Edu Conceição – O seu silêncio e ar sisudo relevou um pouco da sua vida

Edu Conceição – O seu silêncio e ar sisudo relevou um pouco da sua vida

7 de Fevereiro, 2020 10 Por Vitor Martins

O Eduardo Conceição foi um dos casos sinalizados da vila de Neves, uma das mais distantes da cidade.

Quando a Fátima me enviou a fotografia, o seu ar sisudo fez-me parar um pouco para pensar. A primeira coisa que me veio ao pensamento foi vê-lo de óculos na cara. Tinha a certeza que ele iria começar a ver o mundo de outra forma, mas será que só isso chegava?

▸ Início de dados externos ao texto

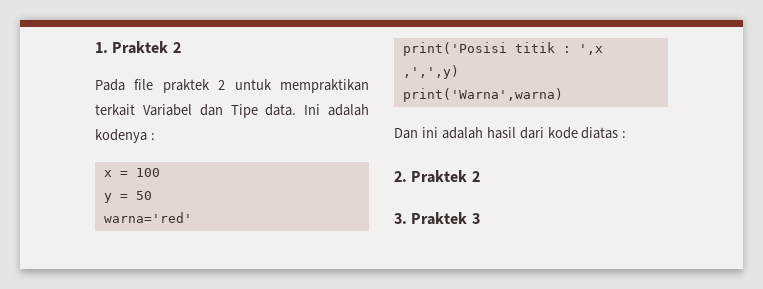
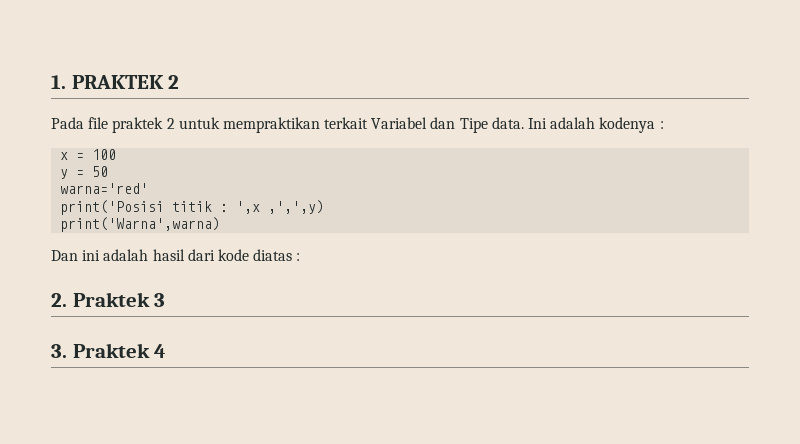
- 1. Praktek 2
+ 1. PRAKTEK 2
- 2. Praktek 2
+ 2. Praktek 3
- 3. Praktek 3
+ 3. Praktek 4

Só encontrei a resposta passados três longos meses. Quando chegámos ao  Projecto Integrado de Desenvolvimento Social do Distrito de Lembá em Neves, o Eduardo foi o primeiro a receber os seus óculos.

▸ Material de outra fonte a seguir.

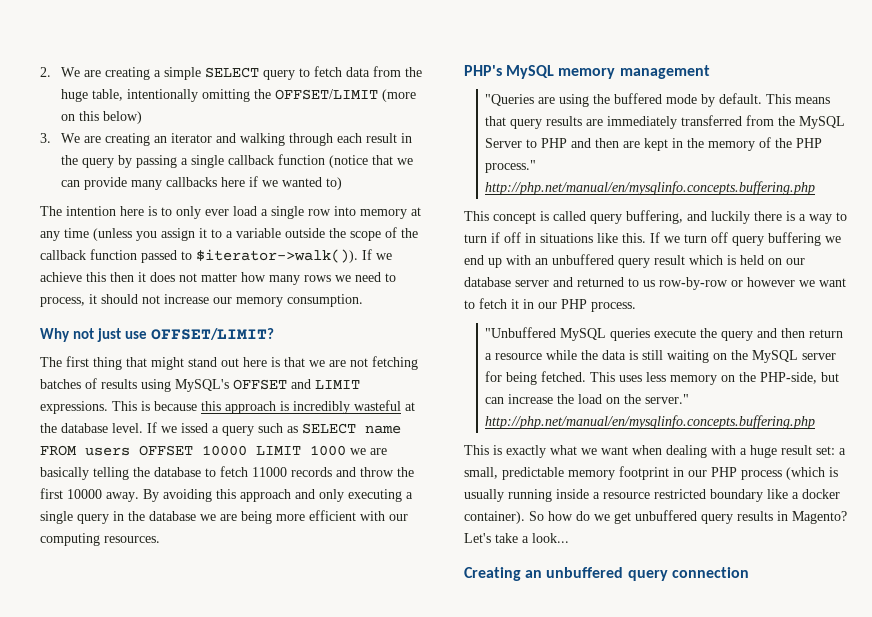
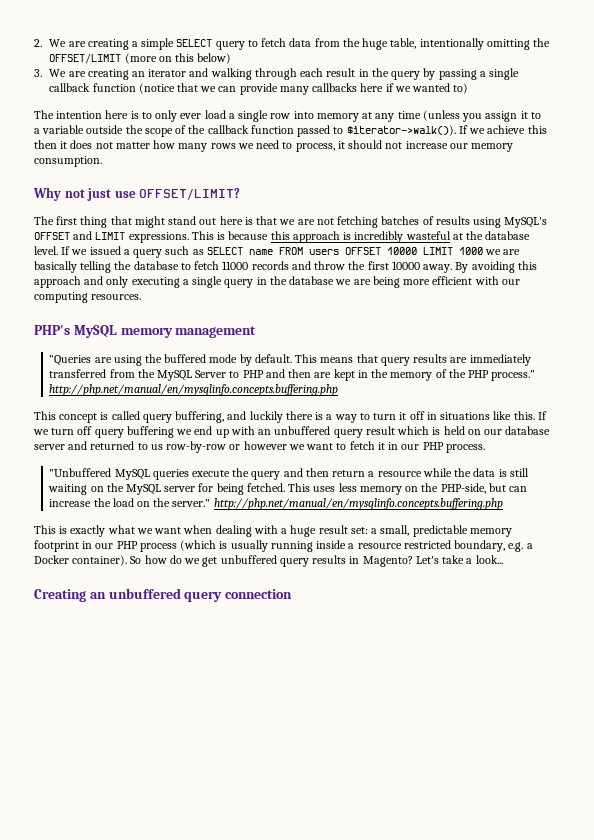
- If we issed a query such as SELECT name FROM users OFFSET 10000 LIMIT 1000 we are basically telling the database to fetch 11000 records and throw the first 10000 away.
+ If we issued a query such as SELECT name FROM users OFFSET 10000 LIMIT 1000 we are basically telling the database to fetch 11000 records and throw the first 10000 away.
- This concept is called query buffering, and luckily there is a way to turn if off in situations like this.
+ This concept is called query buffering, and luckily there is a way to turn it off in situations like this.
- This is exactly what we want when dealing with a huge result set: a small, predictable memory footprint in our PHP process (which is usually running inside a resource restricted boundary like a docker container).
+ This is exactly what we want when dealing with a huge result set: a small, predictable memory footprint in our PHP process (which is usually running inside a resource restricted boundary, e.g. a Docker container).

A Irmã Lúcia fez questão de ir chamá-lo à sala de aula e de o trazer para ao pé de nós. Mal o vi ao longe, o seu rosto continuava igual ao da fotografia que tinha recebido três meses antes.

Chegou-se a nós, nem um sorriso, perguntei-lhe o nome, ele respondeu, perguntei-lhe se tinha pais ou irmãos, ao que ele prontamente me respondeu que não. Achei um pouco estranho mas continuei com a minha missão.

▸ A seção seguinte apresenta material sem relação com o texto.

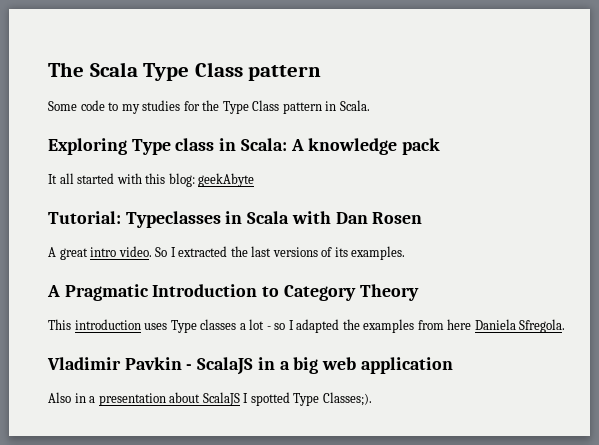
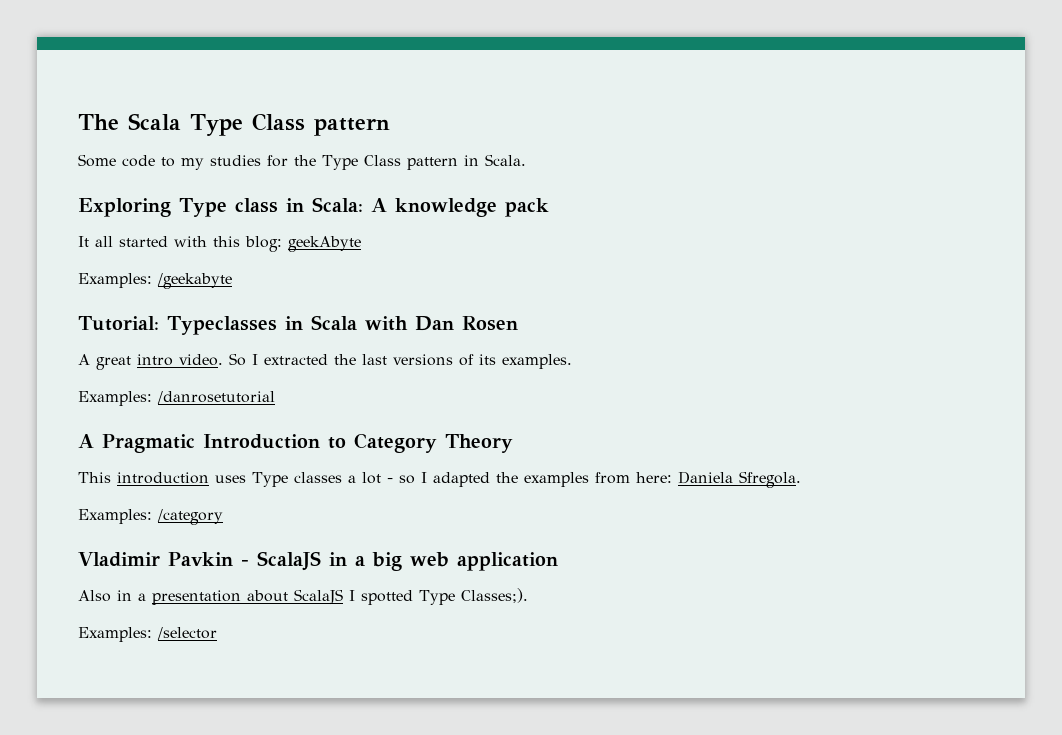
+ Examples: /geekabyte
+ Examples: /danrosetutorial
- This introduction uses Type classes a lot - so I adapted the examples from here Daniela Sfregola.
+ This introduction uses Type classes a lot - so I adapted the examples from here: Daniela Sfregola.
+ Examples: /category
+ Examples: /selector

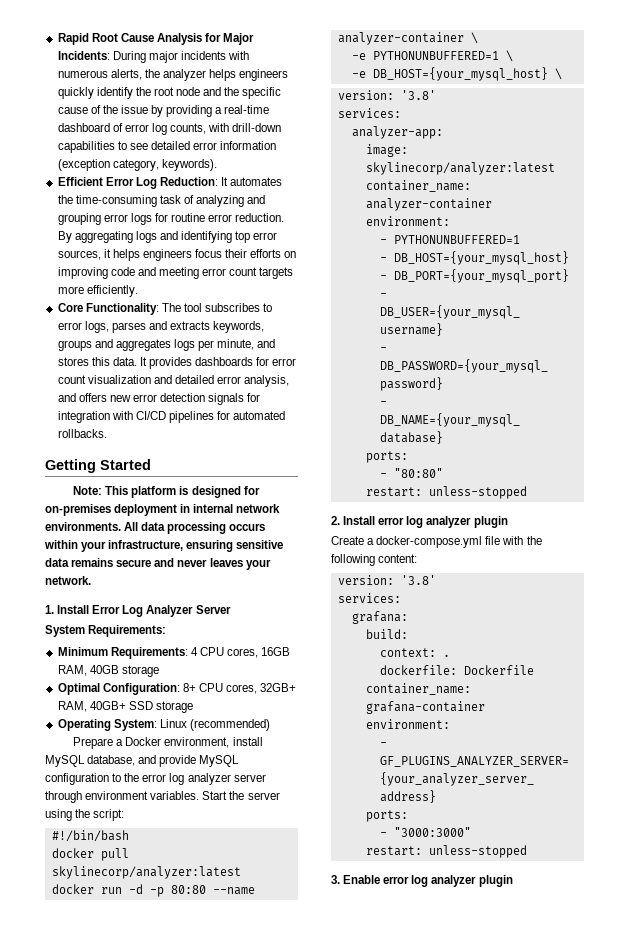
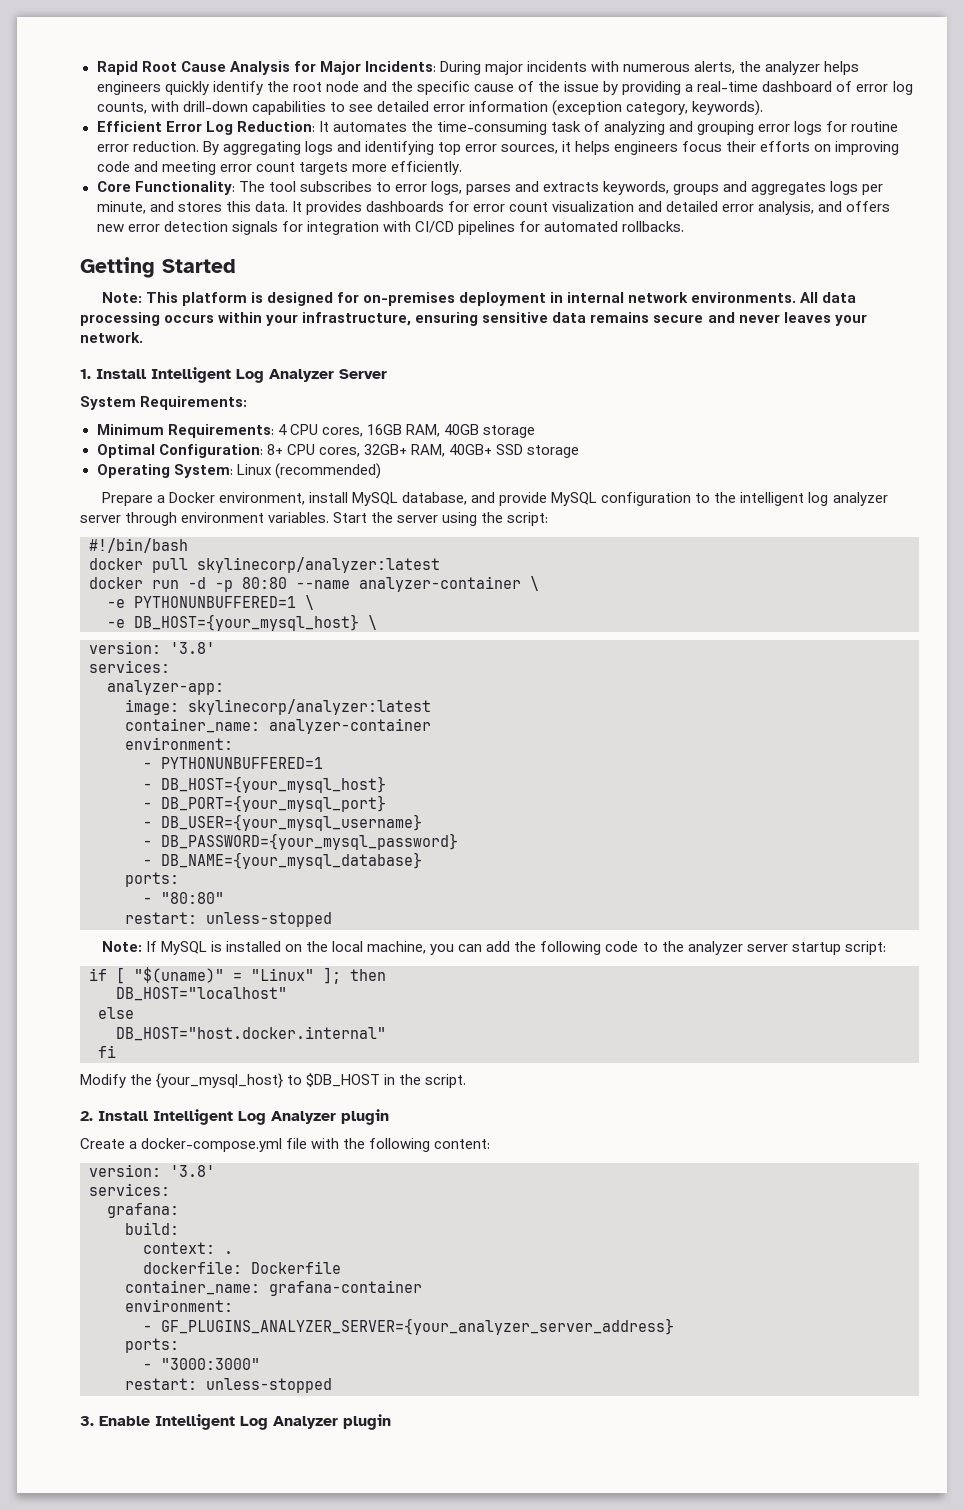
- 1. Install Error Log Analyzer Server
+ 1. Install Intelligent Log Analyzer Server
- Prepare a Docker environment, install MySQL database, and provide MySQL configuration to the error log analyzer server through environment variables.
+ Prepare a Docker environment, install MySQL database, and provide MySQL configuration to the intelligent log analyzer server through environment variables.
+ Note: If MySQL is installed on the local machine, you can add the following code to the analyzer server startup script:
+ if [ "$(uname)" = "Linux" ]; then
+ DB_HOST="localhost"
+ else
+ DB_HOST="host.docker.internal"
+ fi
+ Modify the {your_mysql_host} to $DB_HOST in the script.
- 2. Install error log analyzer plugin
+ 2. Install Intelligent Log Analyzer plugin
- 3. Enable error log analyzer plugin
+ 3. Enable Intelligent Log Analyzer plugin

Mal lhe meti os óculos na cara percebi que estava a ver muito melhor. Ficou ali assim meio espantado durante um minuto e ninguém disse nada. No fim perguntei-lhe como se estava a sentir, e ele, baixinho disse-me, estou a ver tudo diferente.

Entretanto, tínhamos combinado com a Irmã Lúcia, deixar a “Lenda da Chanfana” na escola, para que todos pudessem saber um pouco deste prato tão importante para a nossa região. A Irmã prontificou-se a ficar com a responsabilidade de passar a mensagem aos alunos e agradeceu-nos pelo gesto.

De seguida iríamos entregar outros óculos, mas ainda não tinham encontrado a criança. Era o momento para ficar um pouco mais com o Eduardo e tentar falar com ele. Disse-lhe para tirarmos uma fotografia juntos, mas nem assim lhe consegui arrancar um sorriso.

Expliquei-lhe a forma de usar os óculos, como limpar as lentes, e ele, sempre atento, não disse uma palavra. No fim, só me disse: Obrigado, muito obrigado!

Fiquei contente, mas ao mesmo tempo triste, pois não sabia o que inquietava esta criança. Chamei o Vitor para ele tirar uma fotografia com o Eduardo, com o pensamento de o desinibir mais um pouco, mas foi impossível.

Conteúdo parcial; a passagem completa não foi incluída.